Le lendemain matin, les premières questions condescendantes
fusèrent : « c’est vrai que ta mère c’est une chinoise ? » « Et
pourquoi t’as pas les yeux comme ça toi ? » en prenant bien soin de tirer
à outrance leurs yeux. Jonathan Hubert, elle se souvenait encore de son nom,
décida après avoir jugé qu’elle mangeait tous les jours du riz comme tous les chinois,
de l’appeler Petit grain de riz. Elle n’était plus Bérénice mais Petit Grain de
Riz. Un autre grain parmi les milliers d’autres grains de riz identiques à
leurs yeux. Personne, hormis elle, ne s’en était offusqué. Ce petit surnom, que
même les amies d’enfance de Bébé trouvaient attendrissant, l’avait suivi son
enfance et son adolescence. Arrivée au collège, à l’heure où chacun cherche à
se forger une identité, elle avait évité que la sienne ne soit de nouveau
associée à la chinoise de service. Elle cessa de parler tagalog et évita de se
montrer en public avec sa mère de peur qu’on ne découvre son vilain petit
secret. La relation tumultueuse qu’elle entretenait avec sa mère à cette époque
l’y avait aidée. Au final, ce surnom elle n’y échappa qu’en fuyant à Paris
après l’obtention de son bac.
Elle s’était confiée un soir à Zoé après un cours de géopolitique
houleux. Elles avaient trouvé l’une comme l’autre une oreille attentive qui
n’avait pas cherché à minimiser leurs blessures et leur sentiment d’injustice. Zoé,
qui avait longtemps été protégée de la violence de la différence entre
les quatre blocs de son quartier, subissait les affres d’un mal qu’elle ne
connaissait pas. Bébé avoua qu’elle avait tenté une fois d’en parler à Emma.

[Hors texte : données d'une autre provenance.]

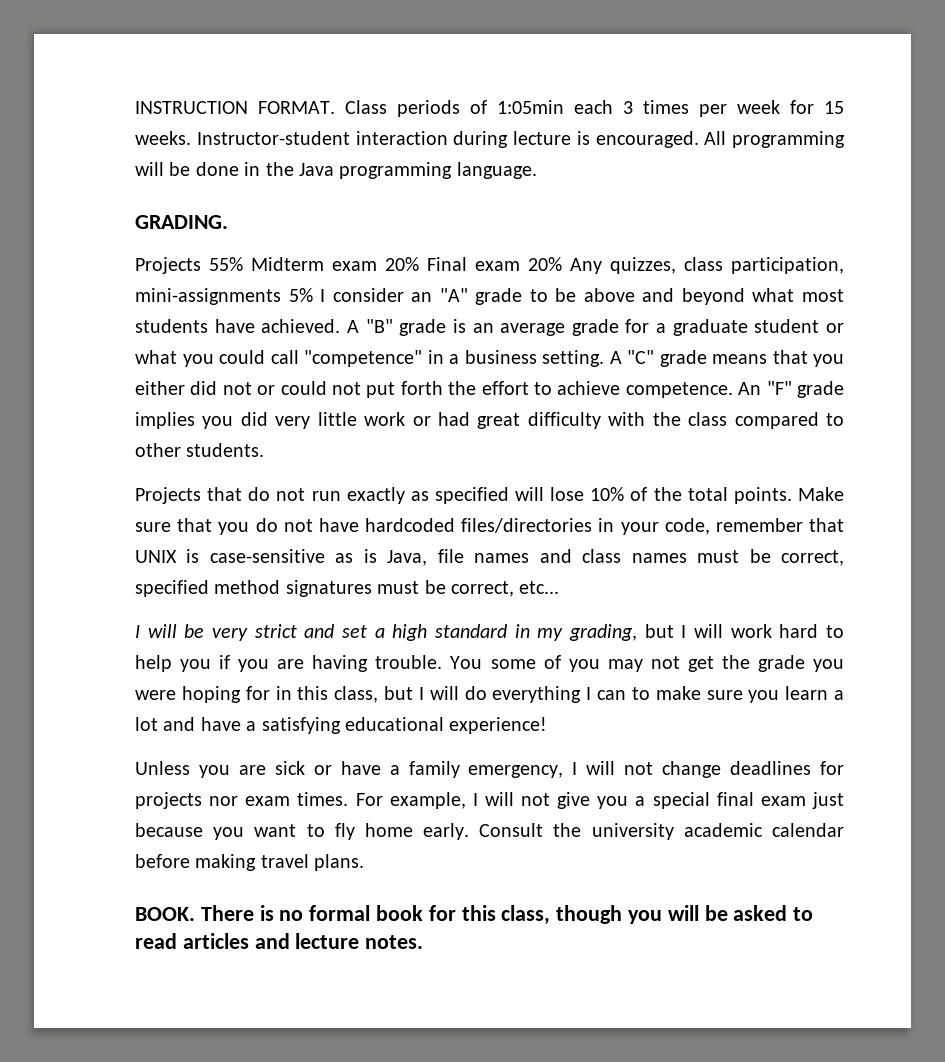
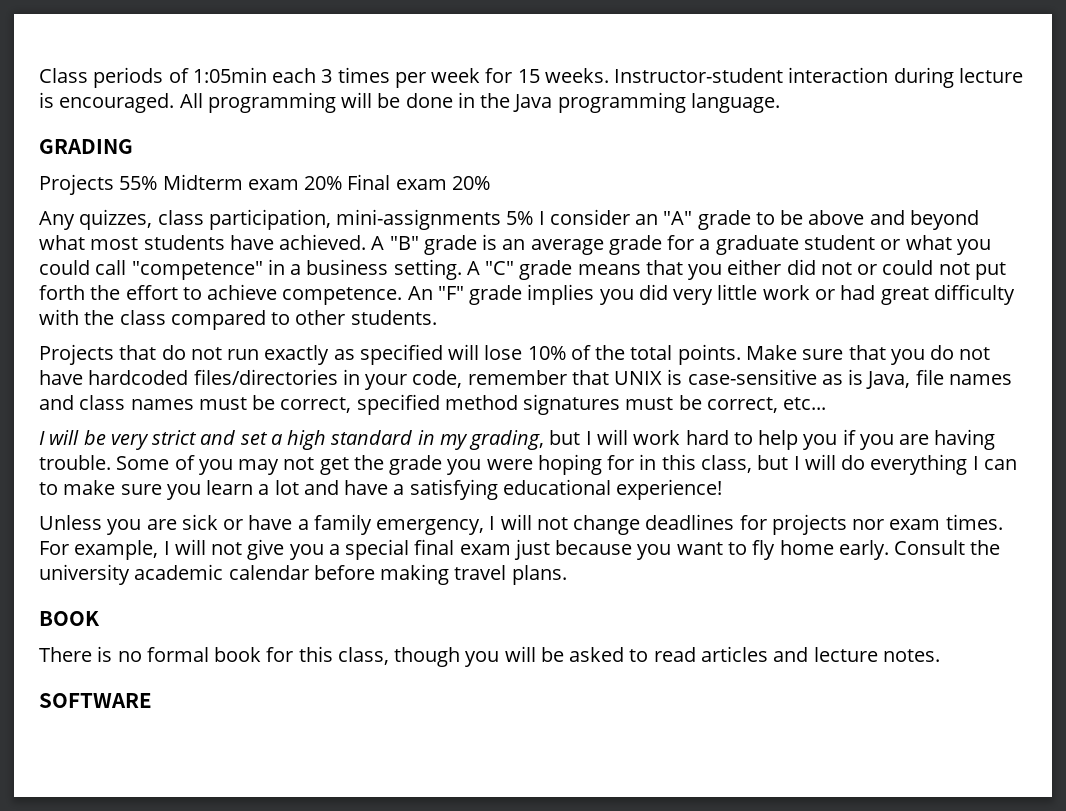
- INSTRUCTION FORMAT.
- GRADING.
+ GRADING
- Projects 55% Midterm exam 20% Final exam 20% Any quizzes, class participation, mini-assignments 5% I consider an "A" grade to be above and beyond what most students have achieved.
+ Projects 55% Midterm exam 20% Final exam 20%
+ Any quizzes, class participation, mini-assignments 5% I consider an "A" grade to be above and beyond what most students have achieved.
- You some of you may not get the grade you were hoping for in this class, but I will do everything I can to make sure you learn a lot and have a satisfying educational experience!
+ Some of you may not get the grade you were hoping for in this class, but I will do everything I can to make sure you learn a lot and have a satisfying educational experience!
- BOOK. There is no formal book for this class, though you will be asked to read articles and lecture notes.
+ BOOK
+ There is no formal book for this class, though you will be asked to read articles and lecture notes.
+ SOFTWARE

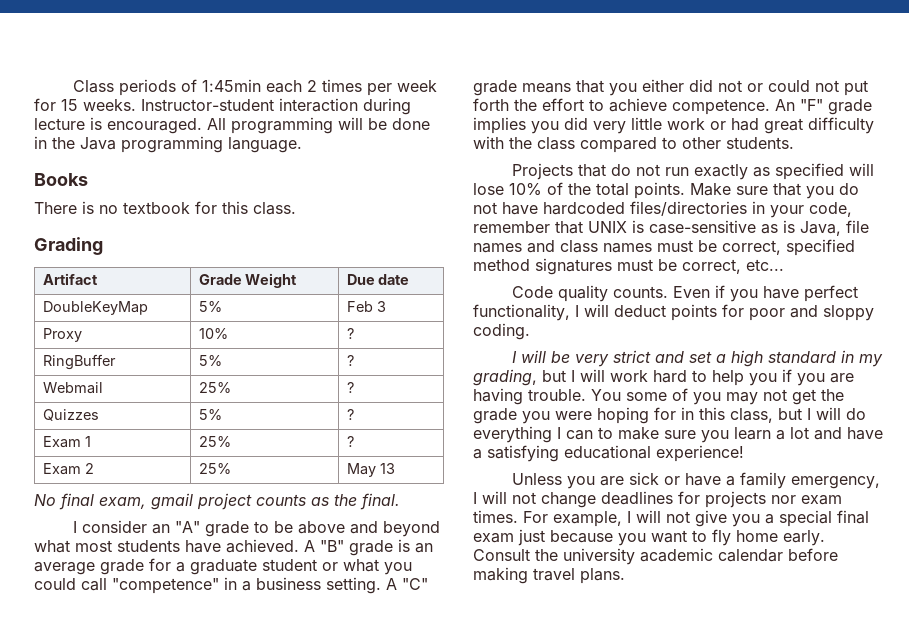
- Class periods of 1:05min each 3 times per week for 15 weeks.
+ Class periods of 1:45min each 2 times per week for 15 weeks.
- GRADING
- Projects 55% Midterm exam 20% Final exam 20%
- Any quizzes, class participation, mini-assignments 5% I consider an "A" grade to be above and beyond what most students have achieved.
+ Books
+ There is no textbook for this class.
+ Grading
+ Artifact | Grade Weight | Due date
+ DoubleKeyMap | 5% | Feb 3
+ Proxy | 10% | ?
+ RingBuffer | 5% | ?
+ Webmail | 25% | ?
+ Quizzes | 5% | ?
+ Exam 1 | 25% | ?
+ Exam 2 | 25% | May 13
+ No final exam, gmail project counts as the final.
+ I consider an "A" grade to be above and beyond what most students have achieved.
+ Code quality counts. Even if you have perfect functionality, I will deduct points for poor and sloppy coding.
- Some of you may not get the grade you were hoping for in this class, but I will do everything I can to make sure you learn a lot and have a satisfying educational experience!
+ You some of you may not get the grade you were hoping for in this class, but I will do everything I can to make sure you learn a lot and have a satisfying educational experience!
- BOOK
- There is no formal book for this class, though you will be asked to read articles and lecture notes.
- SOFTWARE

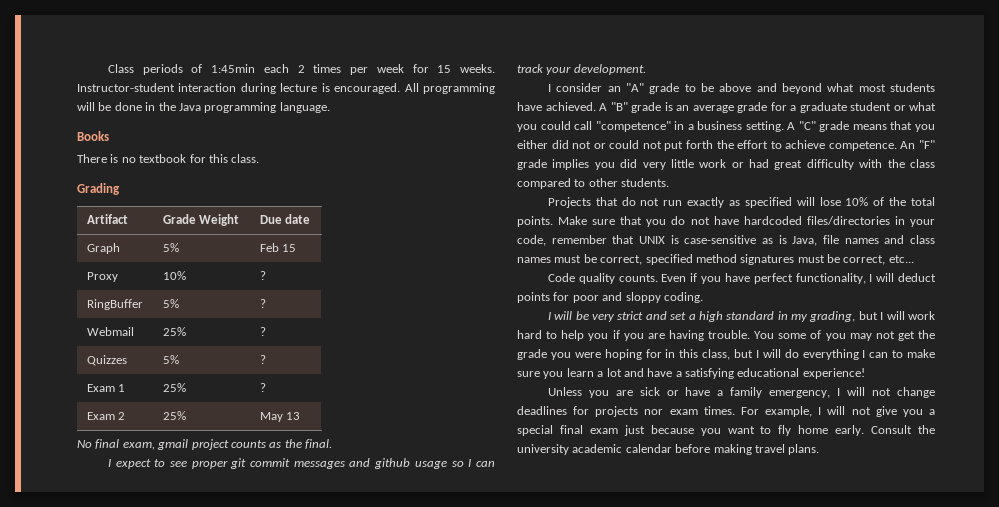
- DoubleKeyMap | 5% | Feb 3
+ Graph | 5% | Feb 15
+ I expect to see proper git commit messages and github usage so I can track your development.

Cette dernière, lui avait lancé qu’elle abusait et que ce petit surnom trop
mignon n’avait rien de raciste. Elle n’avait pas lutté. C’était peine perdue.

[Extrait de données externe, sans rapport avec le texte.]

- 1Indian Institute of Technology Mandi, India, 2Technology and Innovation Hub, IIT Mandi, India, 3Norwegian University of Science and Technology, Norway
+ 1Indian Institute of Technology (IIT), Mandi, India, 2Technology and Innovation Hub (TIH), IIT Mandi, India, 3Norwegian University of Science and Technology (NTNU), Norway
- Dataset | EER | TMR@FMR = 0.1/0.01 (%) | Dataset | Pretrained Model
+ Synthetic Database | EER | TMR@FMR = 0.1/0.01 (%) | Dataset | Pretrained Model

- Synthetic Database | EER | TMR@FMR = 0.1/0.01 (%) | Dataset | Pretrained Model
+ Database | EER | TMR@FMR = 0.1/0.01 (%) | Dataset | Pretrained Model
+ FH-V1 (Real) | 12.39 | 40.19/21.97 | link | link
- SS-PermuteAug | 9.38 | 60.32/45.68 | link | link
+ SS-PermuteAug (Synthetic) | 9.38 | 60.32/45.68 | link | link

Emma ne semblait pas avoir retenu la leçon et Zoé en fût désolée pour Bébé. Le
gang des moutardes hurlait de rire en entendant Emma raconter pour la millième
fois l’histoire du surnom petit grain de riz. Faty et Adjoua, atterrées, lancèrent
des regards gênés à Zoé puis à Bébé. Elles ne comprenaient pas leur silence et
celui de Bébé qui ne se contentait que de retrousser légèrement ses lèvres. Pas
de scandale. Alors elles se turent. Aucune ne voulait gâcher la fête.